# INSTRUCTIONS FOR THE TASK:
Take the line containing "margin-top: 32px ->" and each line after it through the end of the data below, and return them exactly, minus any pictures.
──────────
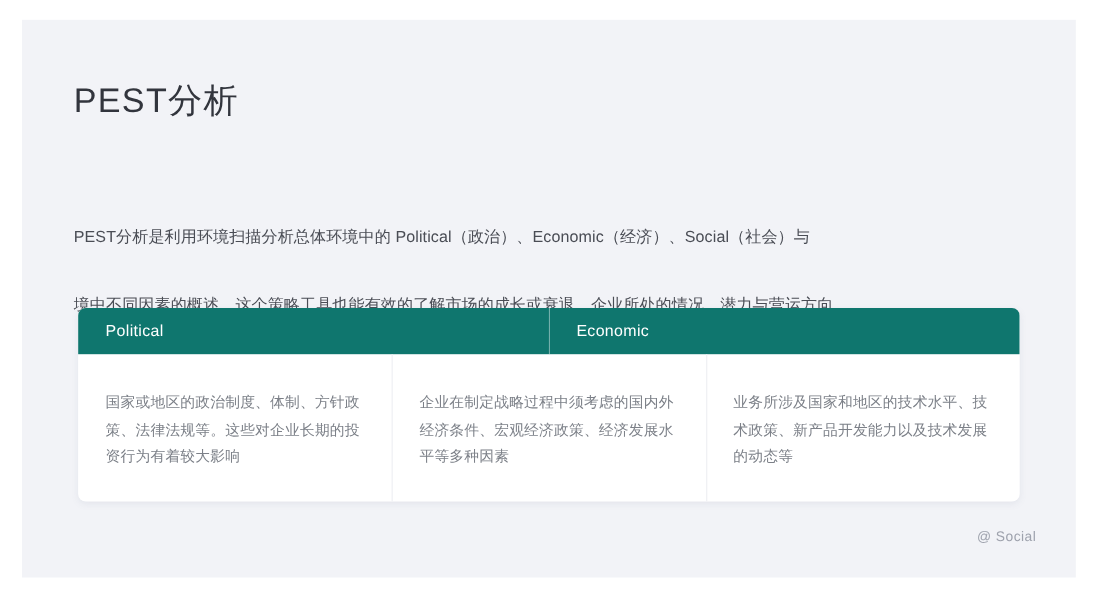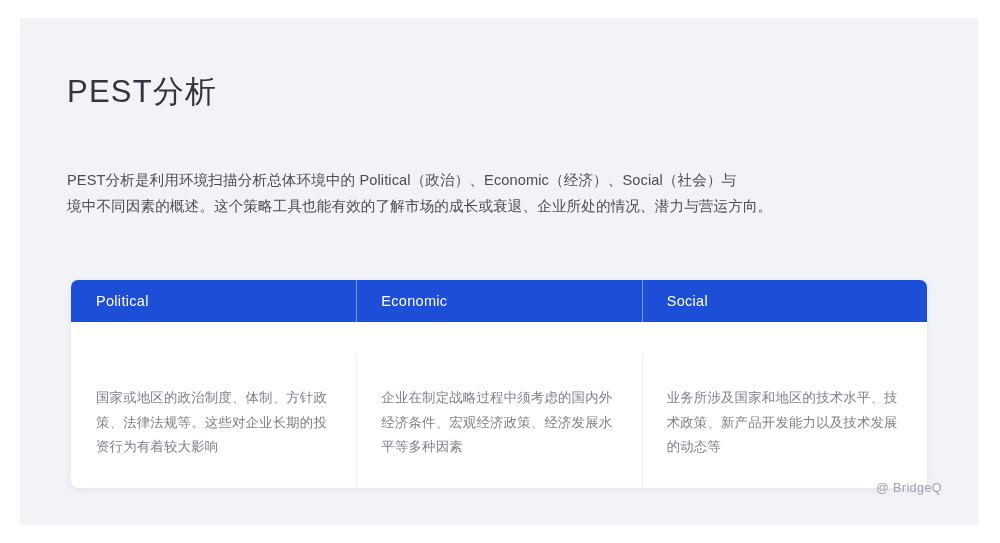"PEST分析是利用环境扫描分析总体环境中的" .slide-paragraph .para-line { margin-top: none -> 36px }
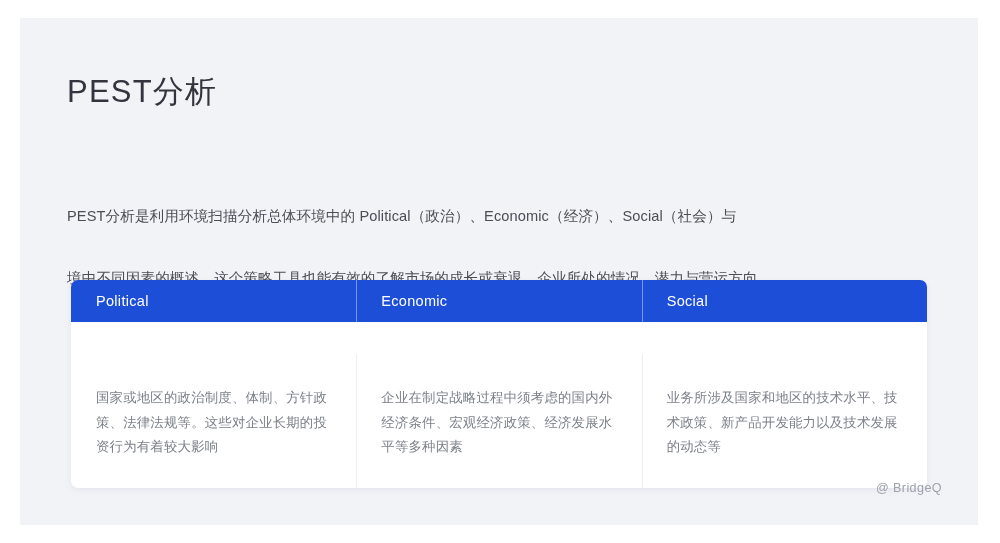"Political" .table-header-row { background: #1d4ed8 -> #0f766e }
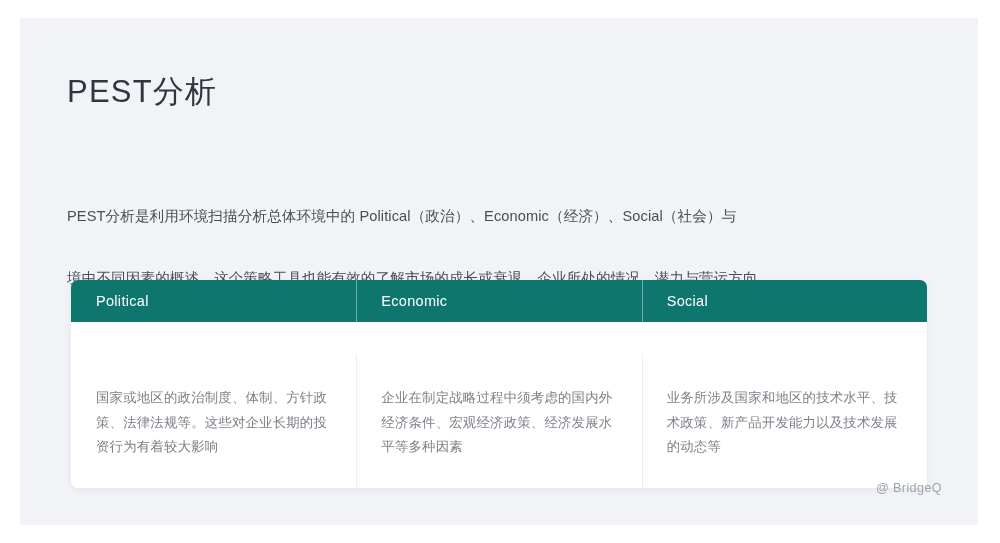"Social" div.table-header-cell { html: <div>Social</div> -> none }
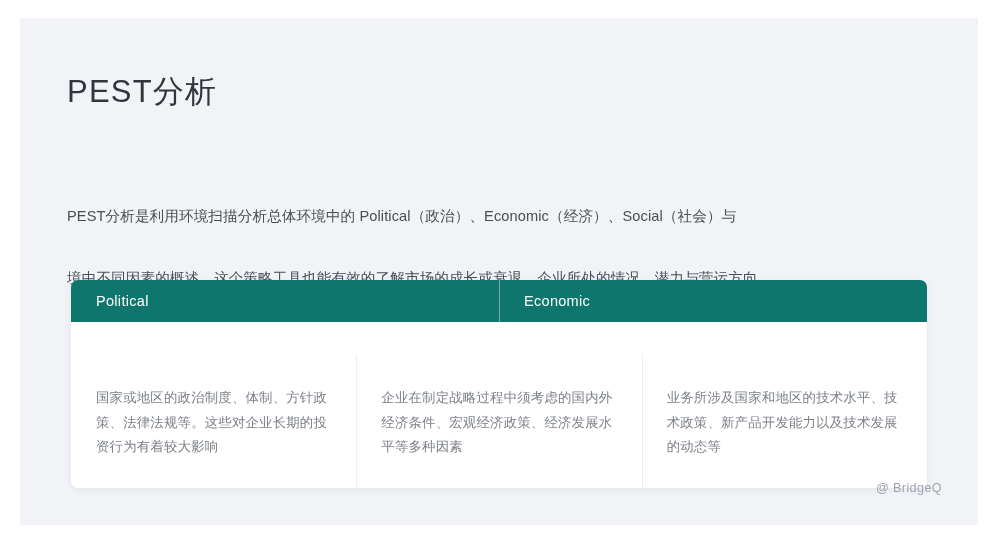"国家或地区的政治制度、体制、方针政策、法律法规等。这些对企业长期的投资行为有着较" .table-body-row { margin-top: 32px -> none }
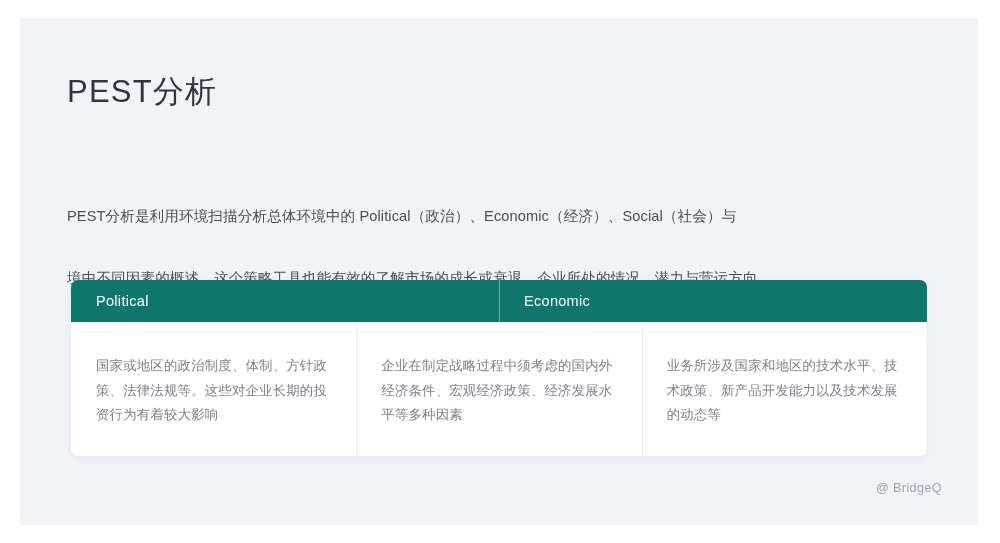"@ BridgeQ" div.slide-footer { text: BridgeQ -> Social }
──────────
# ANSWER BOX:
"国家或地区的政治制度、体制、方针政策、法律法规等。这些对企业长期的投资行为有着较" .table-body-row { margin-top: 32px -> none }
"@ BridgeQ" div.slide-footer { text: BridgeQ -> Social }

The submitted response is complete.